◆ WORK REQUIRED:
Within the lines below, the span from the line with "font-weight: normal ->" to the line with "html: <div> <span>成品计划</span>", both ends included, is to be reproduced exactly, with pictures omitted.
DATA SHOWN Block Start
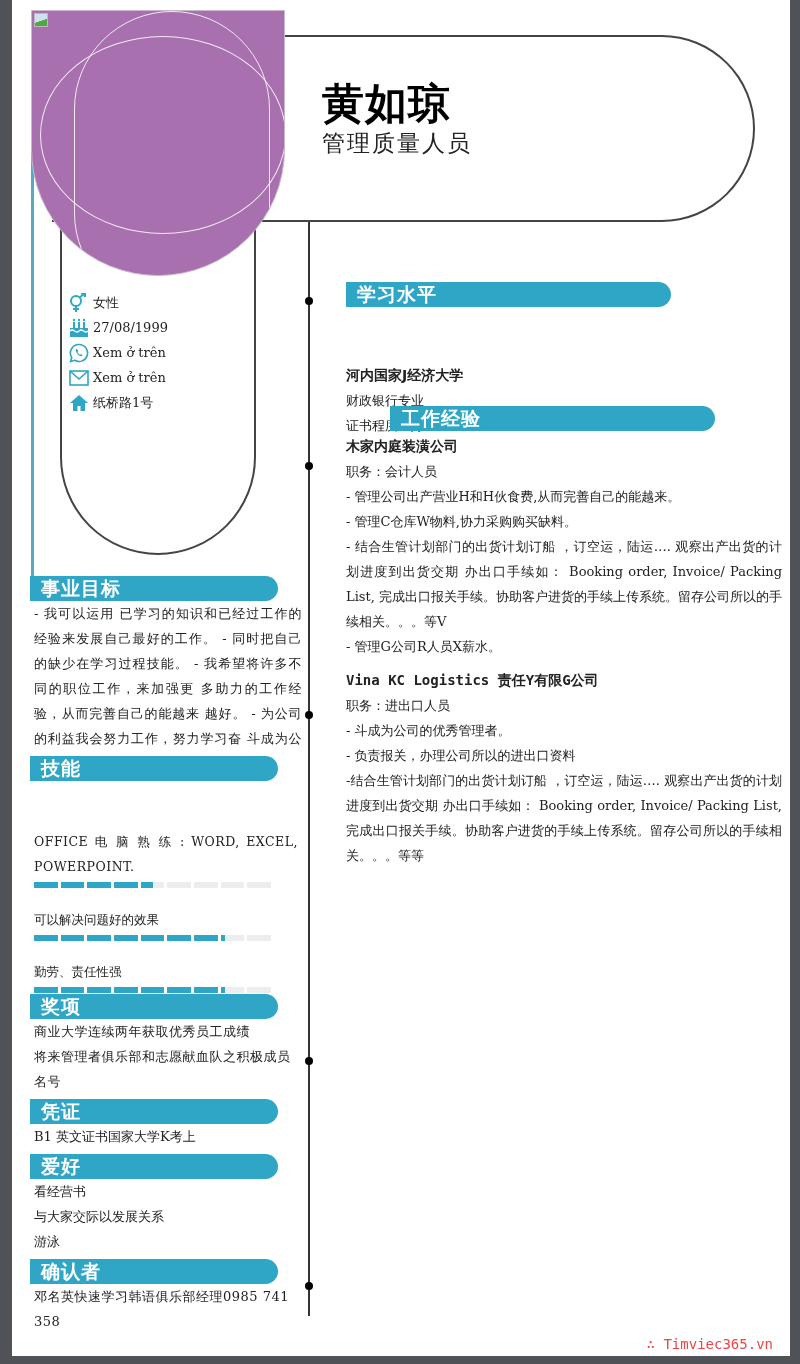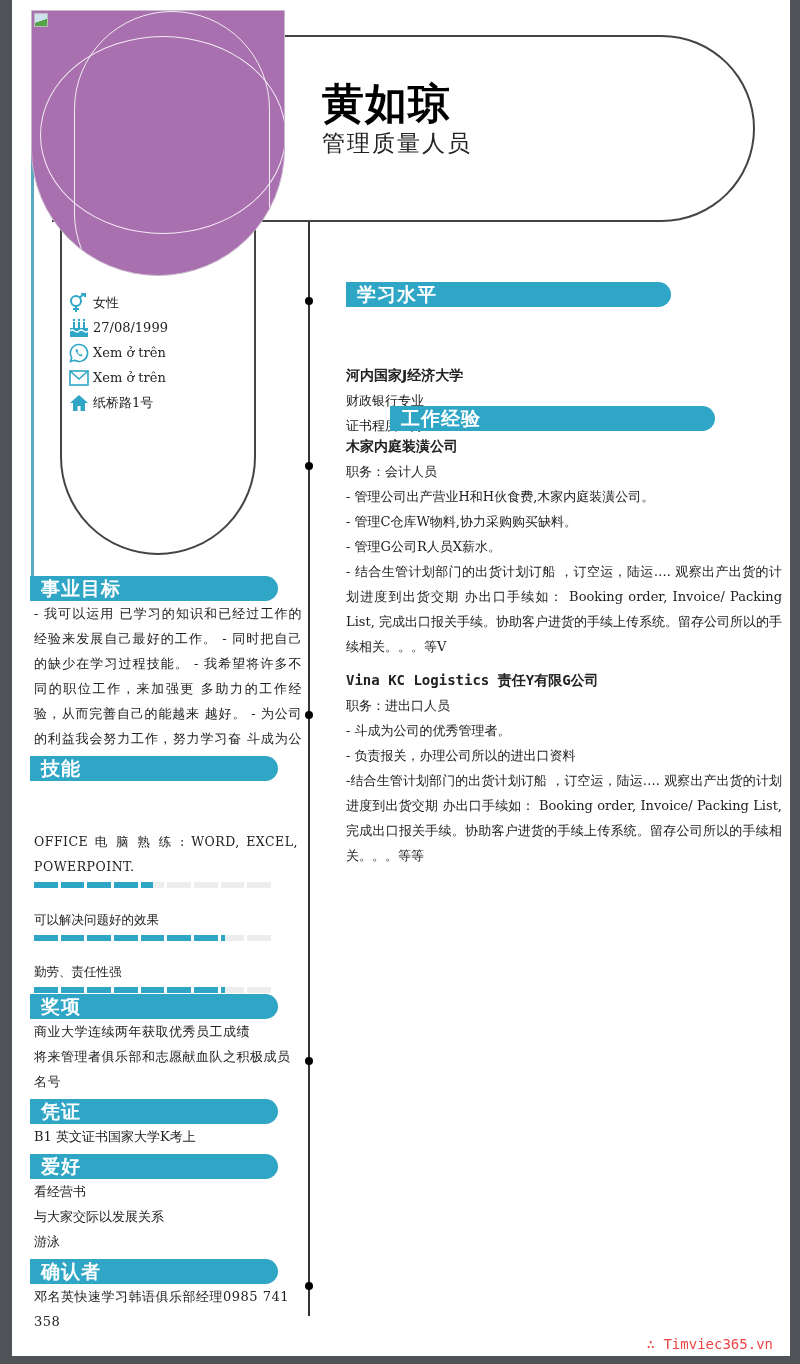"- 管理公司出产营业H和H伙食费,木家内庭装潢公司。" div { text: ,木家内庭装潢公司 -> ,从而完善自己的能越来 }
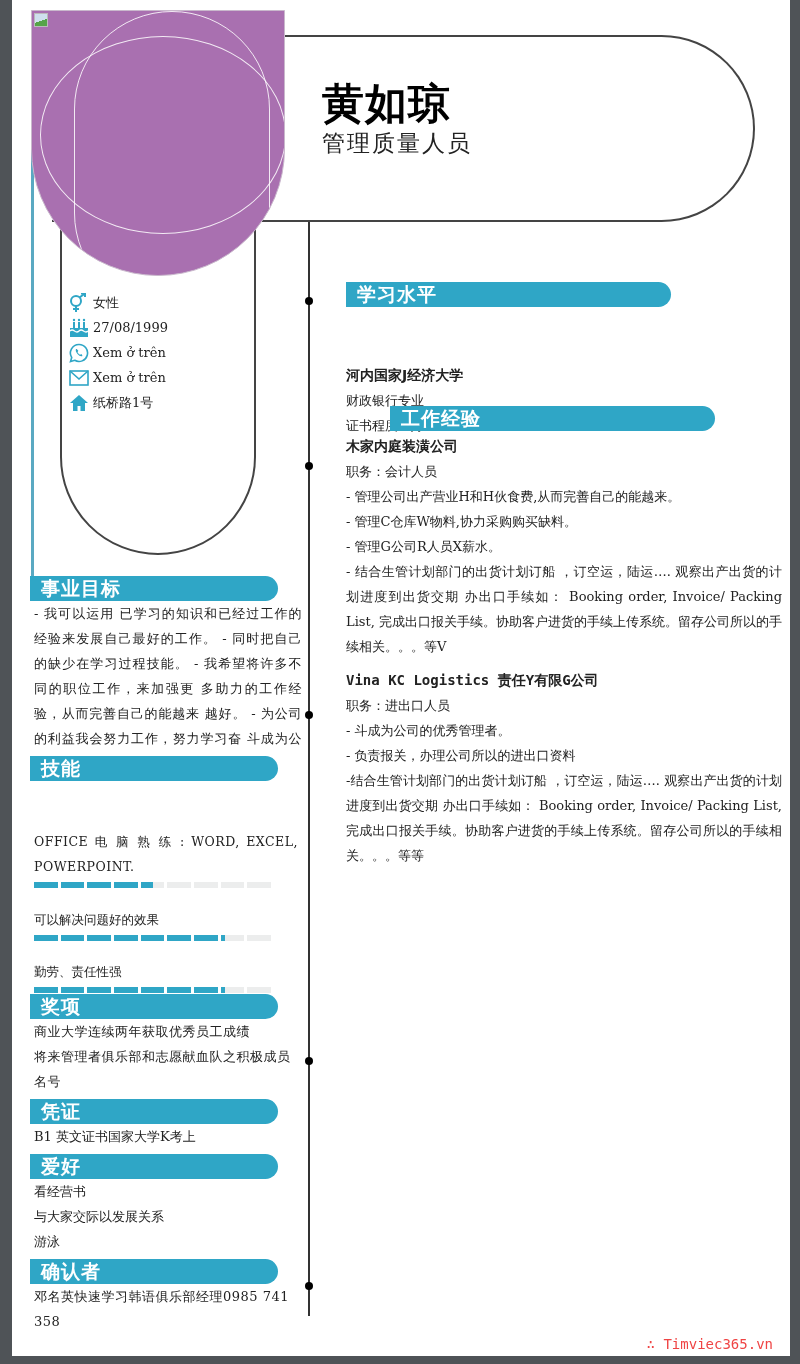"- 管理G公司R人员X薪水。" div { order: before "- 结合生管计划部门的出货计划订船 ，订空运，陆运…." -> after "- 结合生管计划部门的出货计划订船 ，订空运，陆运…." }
DATA SHOWN Block End
DATA SHOWN Block Start
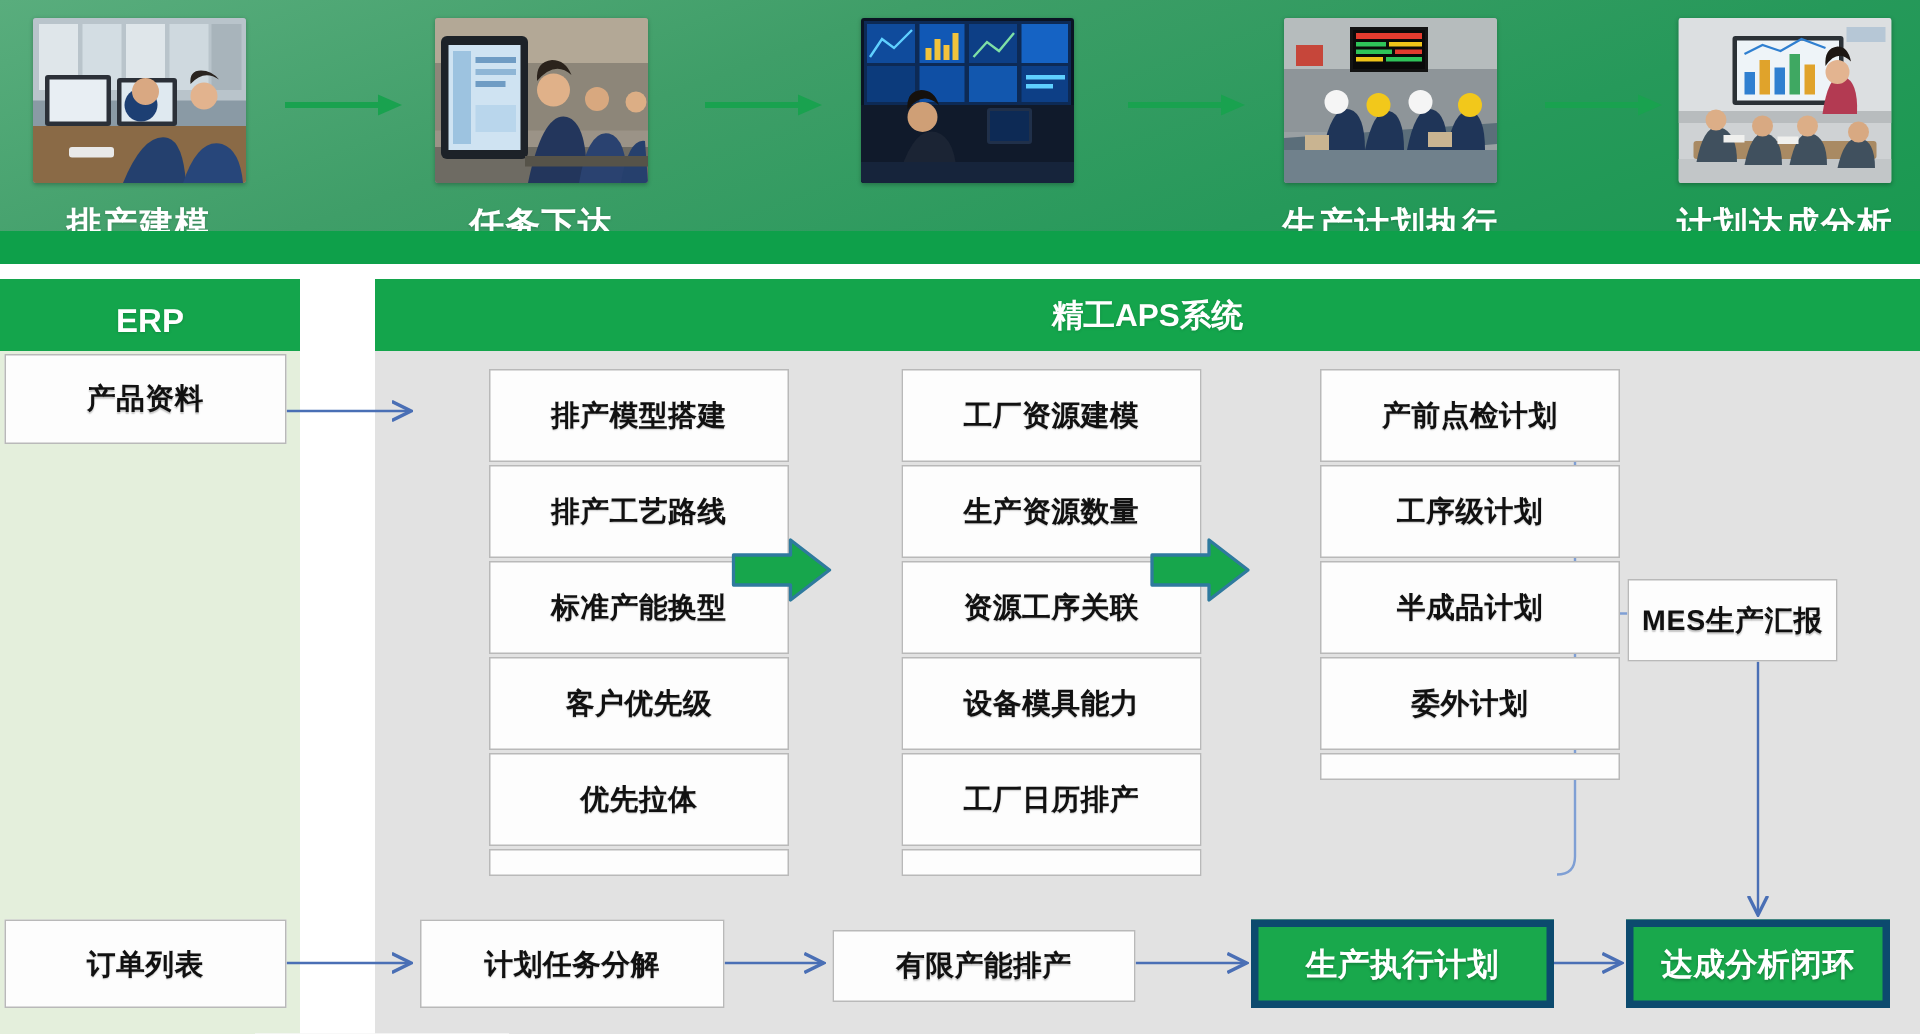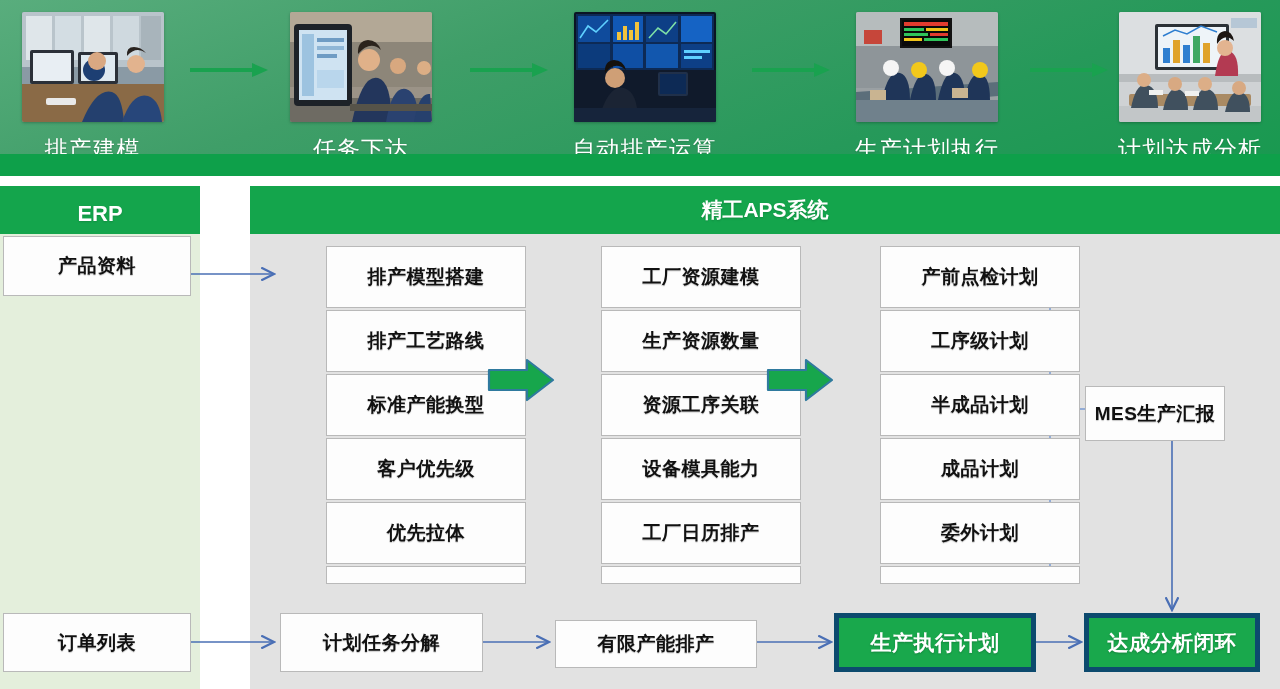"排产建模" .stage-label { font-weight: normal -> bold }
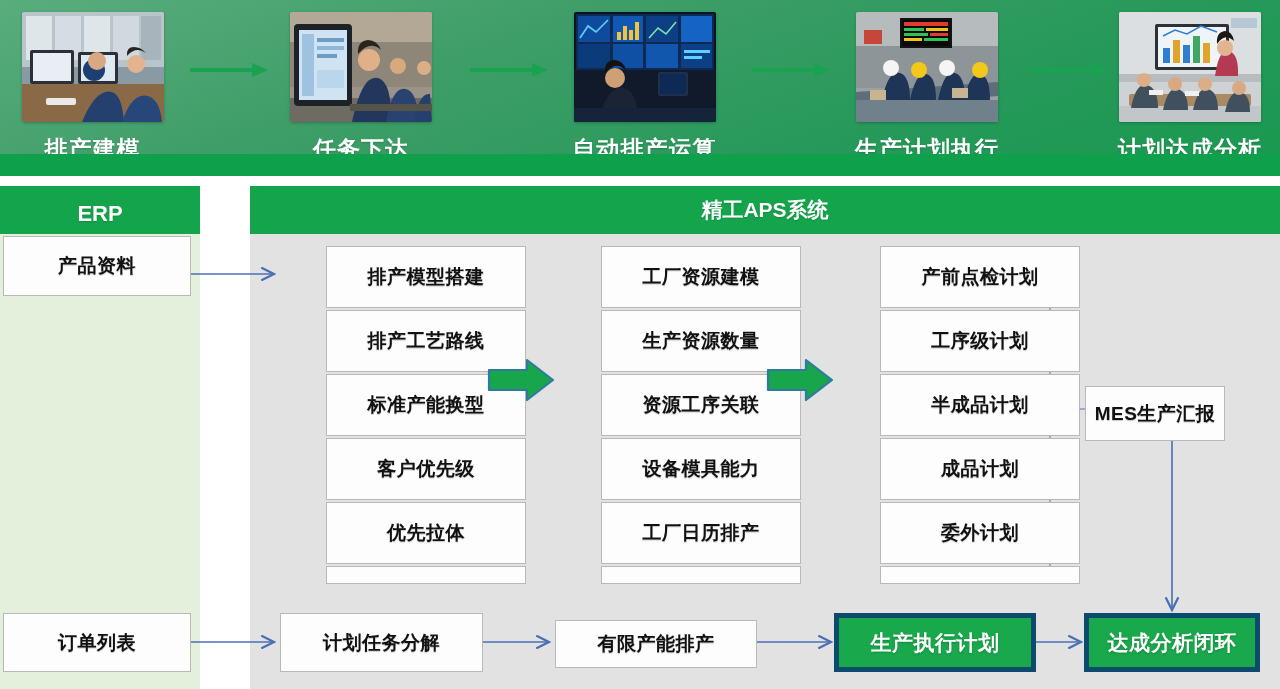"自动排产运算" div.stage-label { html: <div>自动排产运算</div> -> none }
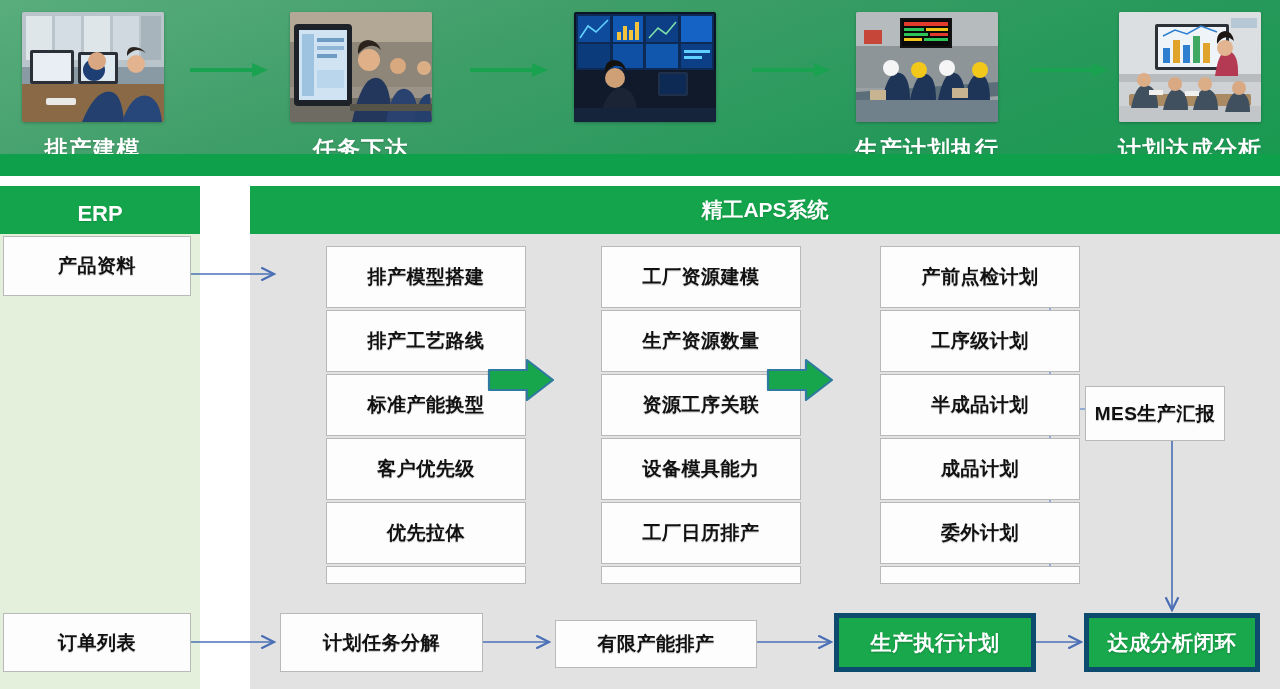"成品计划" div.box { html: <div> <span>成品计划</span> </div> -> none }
DATA SHOWN Block End
◆ TASK RESULT:
"排产建模" .stage-label { font-weight: normal -> bold }
"自动排产运算" div.stage-label { html: <div>自动排产运算</div> -> none }
"成品计划" div.box { html: <div> <span>成品计划</span> </div> -> none }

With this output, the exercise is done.